One limitation of the follow-up trial is that it took place over three years; the trial did not provide data about diseases that might develop over a longer period. Also, the women participating in the follow-up had been told at the end of the WHI trial whether they had been taking HRT or a placebo. “Women possibly could have changed their behavior, once they realized the risks associated with taking the estrogen-plus-progestin combination. But we checked for their behavior, adjusted for it, and found it to be completely unrelated to the findings,” Heiss says.
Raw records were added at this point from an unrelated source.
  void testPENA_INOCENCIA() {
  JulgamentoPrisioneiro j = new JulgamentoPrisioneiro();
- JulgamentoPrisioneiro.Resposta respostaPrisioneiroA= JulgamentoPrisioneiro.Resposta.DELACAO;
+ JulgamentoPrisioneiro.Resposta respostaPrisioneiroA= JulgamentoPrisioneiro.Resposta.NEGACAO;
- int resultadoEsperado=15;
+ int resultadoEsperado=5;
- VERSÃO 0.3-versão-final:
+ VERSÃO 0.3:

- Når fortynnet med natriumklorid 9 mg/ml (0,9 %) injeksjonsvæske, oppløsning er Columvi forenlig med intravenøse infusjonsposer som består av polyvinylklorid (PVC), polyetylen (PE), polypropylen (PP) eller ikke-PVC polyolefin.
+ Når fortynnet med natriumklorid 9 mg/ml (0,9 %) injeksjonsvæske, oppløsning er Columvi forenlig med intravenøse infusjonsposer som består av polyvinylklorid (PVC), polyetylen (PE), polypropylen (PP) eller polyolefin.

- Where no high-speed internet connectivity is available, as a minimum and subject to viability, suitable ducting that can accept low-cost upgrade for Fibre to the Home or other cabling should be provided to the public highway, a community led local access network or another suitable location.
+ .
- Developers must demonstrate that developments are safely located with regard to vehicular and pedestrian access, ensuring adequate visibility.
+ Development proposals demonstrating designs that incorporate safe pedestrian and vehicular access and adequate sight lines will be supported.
The findings apply to combination hormone therapy that uses a specific mix of natural and synthetic hormones. Some doctors prescribe bioidentical hormones, which have the same chemical structures as naturally occurring human hormones, but the drugs’ long-term health effects have not been studied in large clinical trials or observational studies. Pharmaceutical companies are loath to conduct expensive, large-scale studies of bioidentical hormones because these compounds, having been invented by nature, cannot be patented.

Prashant Nair is a master’s student in medical journalism at Carolina.

Gerardo Heiss is a professor of epidemiology in the School of Public Health. His study, published in the March 2008 issue of the Journal of the American Medical Association, was funded by the National Cancer Institute, the National Heart Lung and Blood Institute, the National Institute of Arthritis and Musculoskeletal and Skin Diseases, the National Institute on Aging, and the Office of Research on Women’s Health. Wyeth-Ayerst Research, a pharmaceutical firm that manufactures the hormone cocktail and markets cancer-screening procedures, provided the medication and placebo for the WHI hormone study. The WHI trial was funded by the National Institutes of Health.